In [1]:
list(zip([1, 2, 3], ['a', 'b', 'c']))

[(1, 'a'), (2, 'b'), (3, 'c')]

[1, 2, 3] and ['a', 'b', 'c'], like all lists, are iterable, which means they can return their elements one at a time. Technically, any Python object that implements the .__iter__() or .__getitem__() methods is iterable.

In [2]:
iter([1, 2, 3, 4])

<list_iterator at 0x107bfedc0>

Under the hood, the zip() function works, in essence, by calling iter() on each of its arguments, then advancing each iterator returned by iter() with next() and aggregating the results into tuples. The iterator returned by zip() iterates over these tuples.

The map() built-in function is another “iterator operator” that, in its simplest form, applies a single-parameter function to each element of an iterable one element at a time:

In [3]:
list(map(len, ['abc', 'de', 'fghi']))

[3, 2, 4]

In [4]:
list(map(sum, zip([1, 2, 3], [4, 5, 6])))

[5, 7, 9]

In [5]:
def naive_grouper(inputs, n):
    num_groups = len(inputs) // n
    return [tuple(inputs[i*n:(i+1)*n]) for i in range(num_groups)]

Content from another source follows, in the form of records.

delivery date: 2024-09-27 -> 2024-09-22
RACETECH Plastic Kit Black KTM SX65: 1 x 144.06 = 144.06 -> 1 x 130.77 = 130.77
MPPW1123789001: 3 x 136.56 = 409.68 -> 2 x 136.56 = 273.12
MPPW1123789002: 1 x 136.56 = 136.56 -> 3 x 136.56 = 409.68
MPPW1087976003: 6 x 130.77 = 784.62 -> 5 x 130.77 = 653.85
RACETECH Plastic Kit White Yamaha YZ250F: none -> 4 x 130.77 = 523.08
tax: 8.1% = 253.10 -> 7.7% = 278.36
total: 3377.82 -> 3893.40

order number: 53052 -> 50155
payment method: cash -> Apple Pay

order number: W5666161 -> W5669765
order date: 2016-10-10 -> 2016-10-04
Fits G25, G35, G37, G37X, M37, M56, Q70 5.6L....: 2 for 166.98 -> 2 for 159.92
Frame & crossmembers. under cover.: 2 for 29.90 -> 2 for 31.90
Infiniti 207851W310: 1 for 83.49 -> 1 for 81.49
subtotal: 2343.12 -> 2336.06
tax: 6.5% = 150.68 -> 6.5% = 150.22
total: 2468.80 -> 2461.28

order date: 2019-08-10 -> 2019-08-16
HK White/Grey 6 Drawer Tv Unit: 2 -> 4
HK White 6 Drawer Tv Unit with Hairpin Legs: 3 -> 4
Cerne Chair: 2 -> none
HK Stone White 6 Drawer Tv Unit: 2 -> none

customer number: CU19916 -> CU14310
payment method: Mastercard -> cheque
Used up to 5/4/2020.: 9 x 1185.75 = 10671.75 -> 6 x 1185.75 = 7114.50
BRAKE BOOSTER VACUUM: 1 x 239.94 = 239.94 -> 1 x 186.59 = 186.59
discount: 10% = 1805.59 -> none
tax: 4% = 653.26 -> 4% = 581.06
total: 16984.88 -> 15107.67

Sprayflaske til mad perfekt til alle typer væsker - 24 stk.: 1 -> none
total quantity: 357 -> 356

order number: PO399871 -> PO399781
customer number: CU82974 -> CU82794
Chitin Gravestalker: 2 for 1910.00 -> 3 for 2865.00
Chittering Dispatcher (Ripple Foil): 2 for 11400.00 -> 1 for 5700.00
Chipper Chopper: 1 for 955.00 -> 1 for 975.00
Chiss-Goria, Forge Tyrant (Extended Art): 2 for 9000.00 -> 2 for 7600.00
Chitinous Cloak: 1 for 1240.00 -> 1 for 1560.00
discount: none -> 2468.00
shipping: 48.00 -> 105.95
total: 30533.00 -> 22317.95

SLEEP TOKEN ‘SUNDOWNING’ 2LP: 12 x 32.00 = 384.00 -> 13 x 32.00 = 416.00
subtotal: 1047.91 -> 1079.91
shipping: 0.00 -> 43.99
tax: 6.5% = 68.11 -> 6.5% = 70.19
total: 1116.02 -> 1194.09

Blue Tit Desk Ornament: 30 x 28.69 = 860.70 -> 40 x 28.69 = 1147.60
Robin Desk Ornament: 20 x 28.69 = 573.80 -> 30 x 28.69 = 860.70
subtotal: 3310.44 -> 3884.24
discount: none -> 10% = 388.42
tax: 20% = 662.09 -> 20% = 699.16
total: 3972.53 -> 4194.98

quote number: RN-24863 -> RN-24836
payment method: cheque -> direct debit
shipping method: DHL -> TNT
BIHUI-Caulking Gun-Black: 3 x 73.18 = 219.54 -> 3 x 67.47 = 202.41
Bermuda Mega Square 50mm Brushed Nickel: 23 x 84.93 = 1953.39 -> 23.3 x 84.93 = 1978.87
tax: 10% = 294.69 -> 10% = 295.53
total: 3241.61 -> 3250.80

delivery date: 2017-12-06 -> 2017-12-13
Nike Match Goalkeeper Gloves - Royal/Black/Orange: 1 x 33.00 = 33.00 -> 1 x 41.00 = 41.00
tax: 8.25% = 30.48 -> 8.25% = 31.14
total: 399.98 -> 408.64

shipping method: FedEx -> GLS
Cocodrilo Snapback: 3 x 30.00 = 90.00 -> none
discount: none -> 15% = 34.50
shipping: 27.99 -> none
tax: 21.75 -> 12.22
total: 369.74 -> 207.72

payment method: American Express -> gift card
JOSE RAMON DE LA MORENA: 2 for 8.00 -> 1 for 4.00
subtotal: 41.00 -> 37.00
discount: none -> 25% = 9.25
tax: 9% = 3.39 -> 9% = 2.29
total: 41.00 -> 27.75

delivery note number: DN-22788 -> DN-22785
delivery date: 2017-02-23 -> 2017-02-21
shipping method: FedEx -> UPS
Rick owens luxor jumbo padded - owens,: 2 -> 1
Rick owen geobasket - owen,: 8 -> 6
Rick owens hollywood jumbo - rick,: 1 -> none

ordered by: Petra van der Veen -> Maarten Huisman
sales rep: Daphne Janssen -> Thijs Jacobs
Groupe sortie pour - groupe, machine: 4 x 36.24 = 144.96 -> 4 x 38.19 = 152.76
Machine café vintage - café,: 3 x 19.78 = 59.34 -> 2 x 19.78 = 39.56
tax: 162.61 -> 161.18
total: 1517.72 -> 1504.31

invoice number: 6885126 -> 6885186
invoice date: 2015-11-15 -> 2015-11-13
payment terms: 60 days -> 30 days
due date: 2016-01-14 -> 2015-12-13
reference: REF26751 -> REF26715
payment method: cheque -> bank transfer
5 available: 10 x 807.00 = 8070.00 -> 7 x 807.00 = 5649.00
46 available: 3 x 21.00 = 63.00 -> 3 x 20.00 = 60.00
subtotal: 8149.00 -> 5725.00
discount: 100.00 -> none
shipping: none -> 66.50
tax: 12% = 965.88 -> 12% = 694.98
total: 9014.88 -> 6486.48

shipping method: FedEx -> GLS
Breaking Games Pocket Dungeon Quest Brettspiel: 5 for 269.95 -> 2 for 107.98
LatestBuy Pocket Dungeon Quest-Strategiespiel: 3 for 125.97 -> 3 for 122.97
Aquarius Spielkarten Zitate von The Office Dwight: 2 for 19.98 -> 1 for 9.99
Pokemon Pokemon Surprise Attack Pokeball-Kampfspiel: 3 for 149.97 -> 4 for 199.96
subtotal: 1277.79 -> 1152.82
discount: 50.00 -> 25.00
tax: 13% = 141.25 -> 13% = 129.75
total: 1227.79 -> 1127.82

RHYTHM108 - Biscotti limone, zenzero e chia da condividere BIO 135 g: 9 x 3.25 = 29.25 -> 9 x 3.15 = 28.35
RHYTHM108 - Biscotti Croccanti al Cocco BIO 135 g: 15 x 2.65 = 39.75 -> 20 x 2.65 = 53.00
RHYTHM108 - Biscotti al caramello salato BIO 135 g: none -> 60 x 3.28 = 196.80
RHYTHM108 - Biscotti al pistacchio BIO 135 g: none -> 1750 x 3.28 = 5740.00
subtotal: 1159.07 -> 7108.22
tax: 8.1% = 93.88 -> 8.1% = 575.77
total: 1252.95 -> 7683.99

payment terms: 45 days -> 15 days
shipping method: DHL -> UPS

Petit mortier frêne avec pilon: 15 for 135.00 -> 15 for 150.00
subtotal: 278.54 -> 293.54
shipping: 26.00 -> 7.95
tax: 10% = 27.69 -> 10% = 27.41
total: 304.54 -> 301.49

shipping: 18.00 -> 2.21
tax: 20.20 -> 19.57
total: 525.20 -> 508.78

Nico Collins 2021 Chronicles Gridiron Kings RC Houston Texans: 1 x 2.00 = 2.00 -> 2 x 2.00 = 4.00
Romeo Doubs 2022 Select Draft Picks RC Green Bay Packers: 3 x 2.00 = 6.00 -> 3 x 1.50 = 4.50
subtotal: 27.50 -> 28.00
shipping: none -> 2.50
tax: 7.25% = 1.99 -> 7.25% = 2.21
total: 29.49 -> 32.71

nums = [1, 2, 3, 4, 5, 6, 7, 8, 9, 10]
naive_grouper(nums, 2)

[(1, 2), (3, 4), (5, 6), (7, 8), (9, 10)]

In [6]:
def naive_grouper(inputs, n):
    num_groups = len(inputs) // n
    return [tuple(inputs[i*n:(i+1)*n]) for i in range(num_groups)]


for _ in naive_grouper(range(100000000), 10):
    pass

The list and tuple implementation in naive_grouper() requires approximately 4.5GB of memory to process range(100000000). Working with iterators drastically improves this situation. Consider the following:

In [7]:
def better_grouper(inputs, n):
    iters = [iter(inputs)] * n
    return zip(*iters)

There’s a lot going on in this little function, so let’s break it down with a concrete example. The expression [iters(inputs)] * n creates a list of n references to the same iterator:

In [8]:
nums = [1, 2, 3, 4, 5, 6, 7, 8, 9, 10]
iters = [iter(nums)] * 2
list(id(itr) for itr in iters)  # IDs are the same.

[4424134560, 4424134560]

Next, zip(*iters) returns an iterator over pairs of corresponding elements of each iterator in iters. When the first element, 1, is taken from the “first” iterator, the “second” iterator now starts at 2 since it is just a reference to the “first” iterator and has therefore been advanced one step. So, the first tuple produced by zip() is (1, 2).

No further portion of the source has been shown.